Thursday, April 2, 2009
Today is Amy's Birthday. Remi is a fighter. She has more heart and strength than anyone I have ever met in my life. I am very proud to be her daddy. I draw all my strength from a 2 and a half week old. She has beaten all the odds. The doctor told me today that she has a 1% chance to live and I was happy, because she lives to beat these types of odds. I hope all of you get to meet her some day. She has changed my life and everyone around her, and for that matter people who aren't even around her. I always used to wonder if my life has impacted any ones around me. Some would say yes some would say no. If I would have passed away in high school or college would they shut the school down the day of my funeral. Well, Remi has accomplished my goal for myself in 2 weeks. I think she has impacted more people than Amy and I put together in 2 very short weeks. I am the proudest dad that ever existed. As long as she keeps fighting for me, I will keep fighting for her. I truly think God offered Remi eternal happiness in heaven with him a couple of days ago. She stared God down and said "No", I am going to stay and fight. I have stared people down and got what I wanted but I have never looked God in the face and told him to take his golden offer and post pone it until I was ready.

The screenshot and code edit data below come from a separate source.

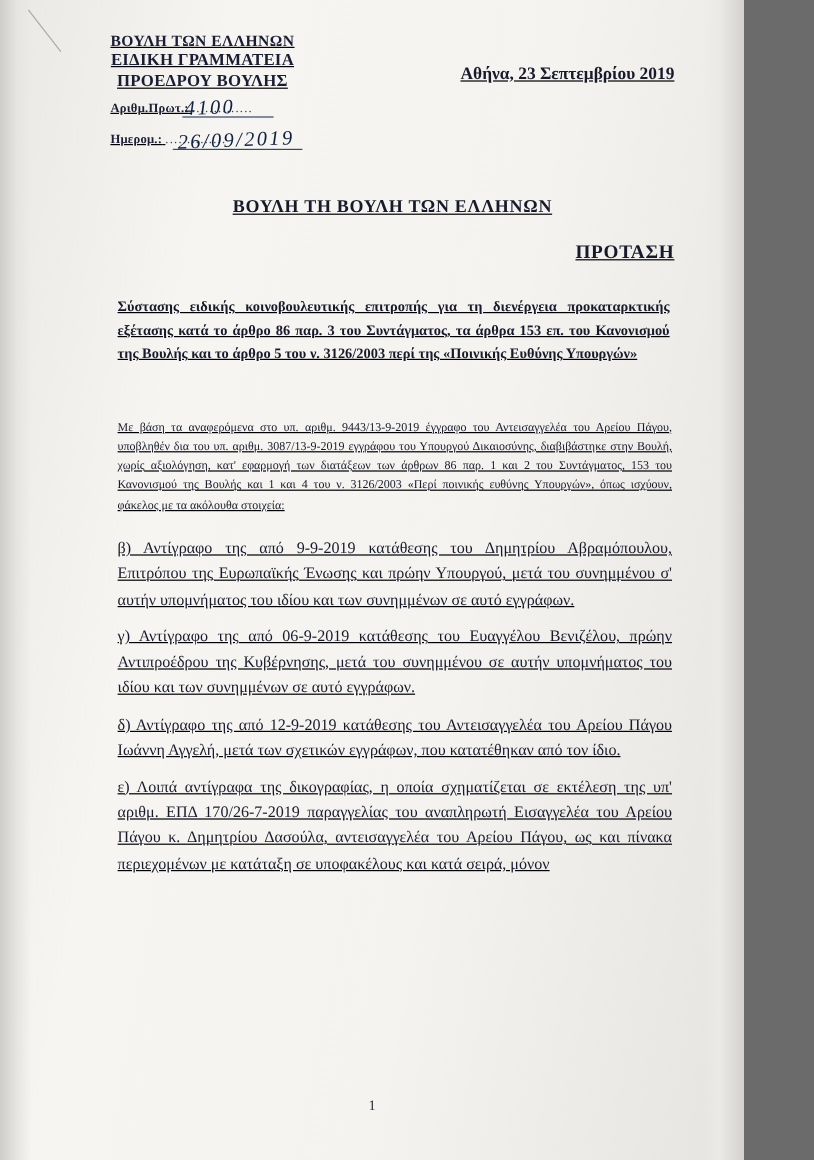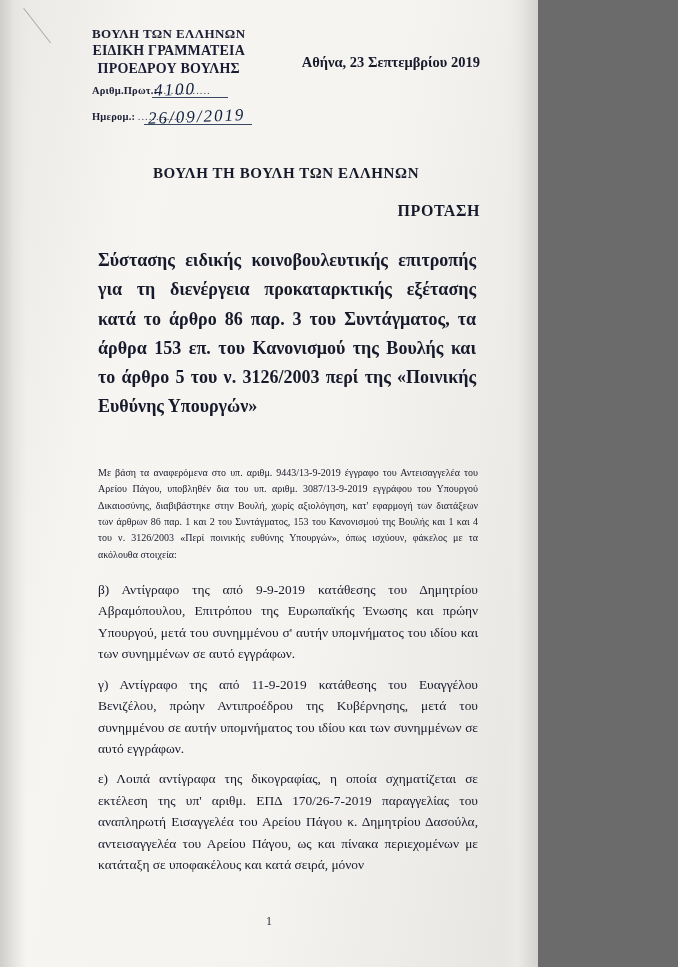"ΒΟΥΛΗ ΤΩΝ ΕΛΛΗΝΩΝ" .page { text-decoration: none -> underline; width: 538px -> 620px }
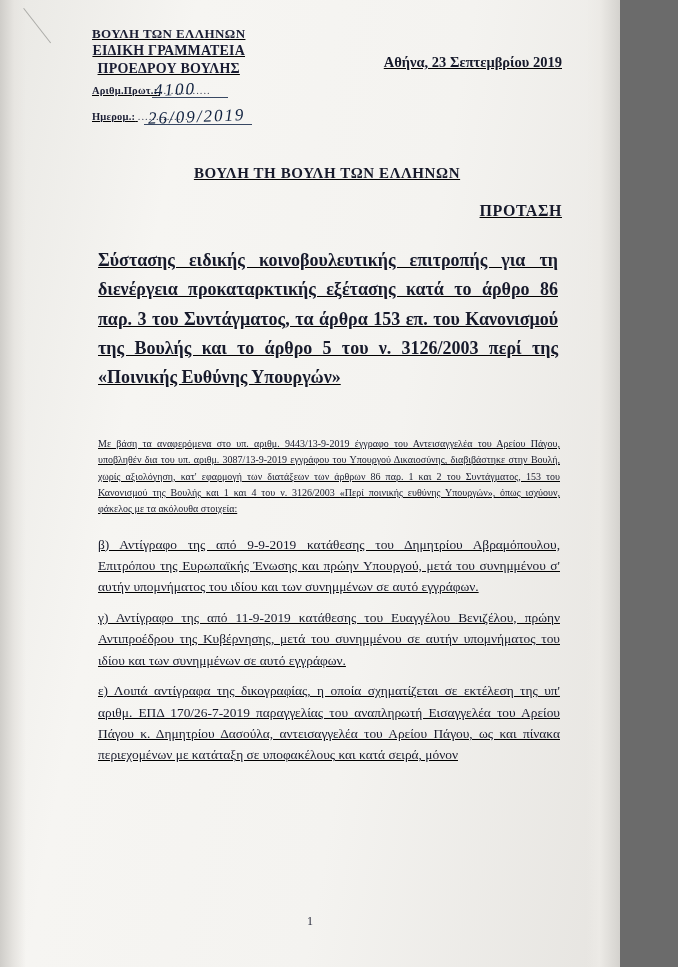"Σύστασης ειδικής κοινοβουλευτικής" .subject { font-size: 18px -> 12px }
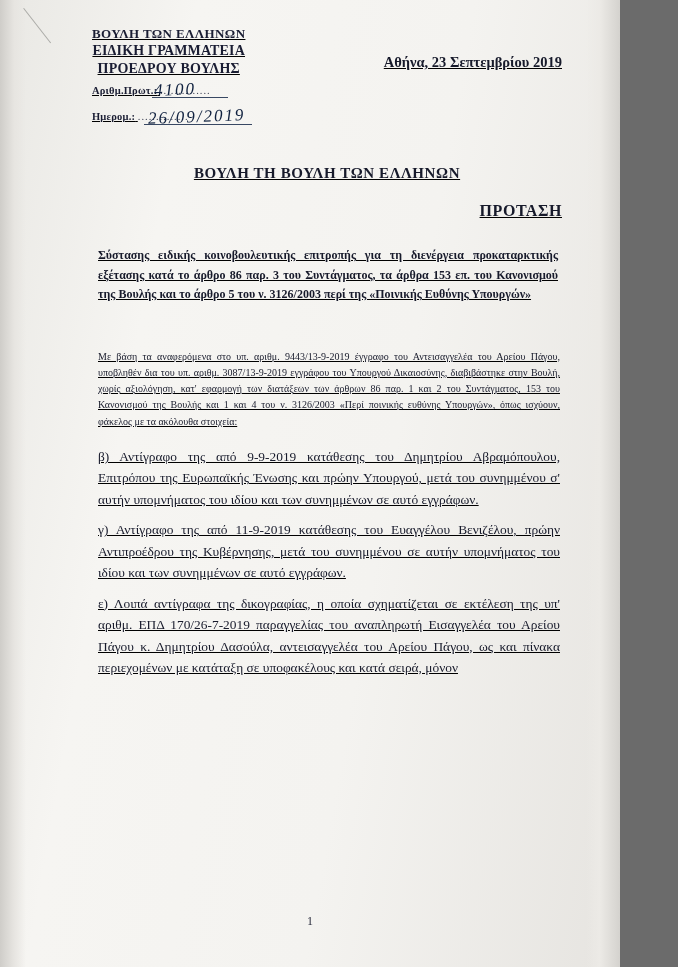"γ) Αντίγραφο της από 11-9-2019" p { text: 11-9-2019 -> 06-9-2019 }
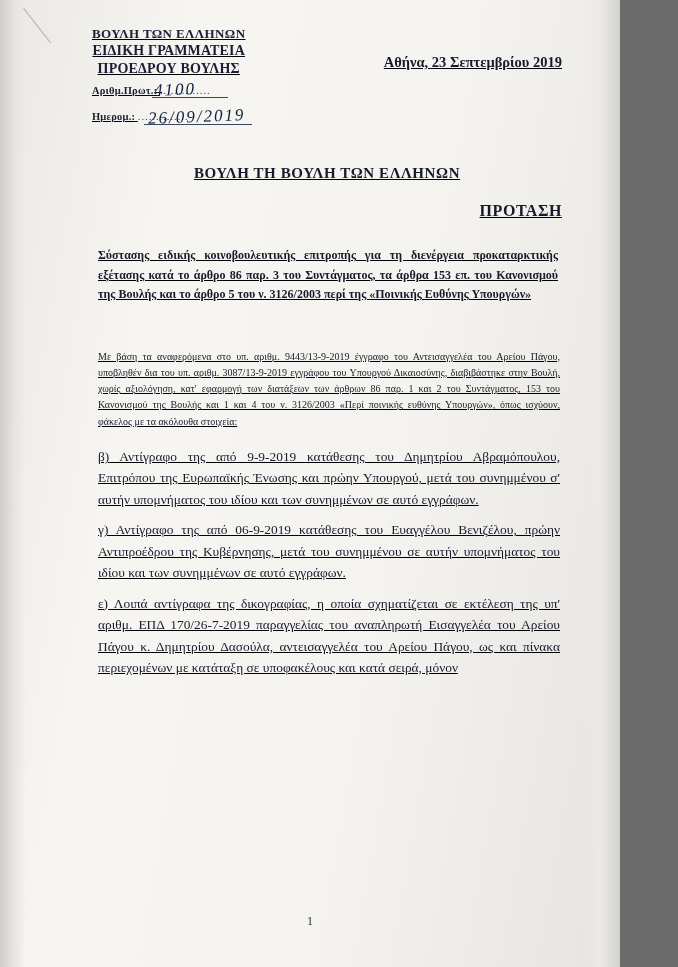"δ) Αντίγραφο της από 12-9-2019" p { html: none -> <p>δ) Αντίγραφο της από 12-9-2019 κατάθεσης του Αντεισαγγελέα του Αρείου Πάγου Ιωάννη Αγγελή, μετά των σχετικών εγγράφων, που κατατέθηκαν από τον ίδιο.</p> }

I told my boss this morning that I thought hell would look a little different that it does. I thought it was full of fire, heat, and bad people. Well my hell is my daughter fighting for her life and there is nothing I can do about it. My hell is full of loving people offering any and every tangible gift possible when that can't help us. My hell is the thought of my daughter passing away very soon and maybe even on her mommies birthday.
So, Keep praying we appreciate it. It does not go unnoticed and is very helpful. Well, I will keep everyone posted but I think thats enough to digest for a little while.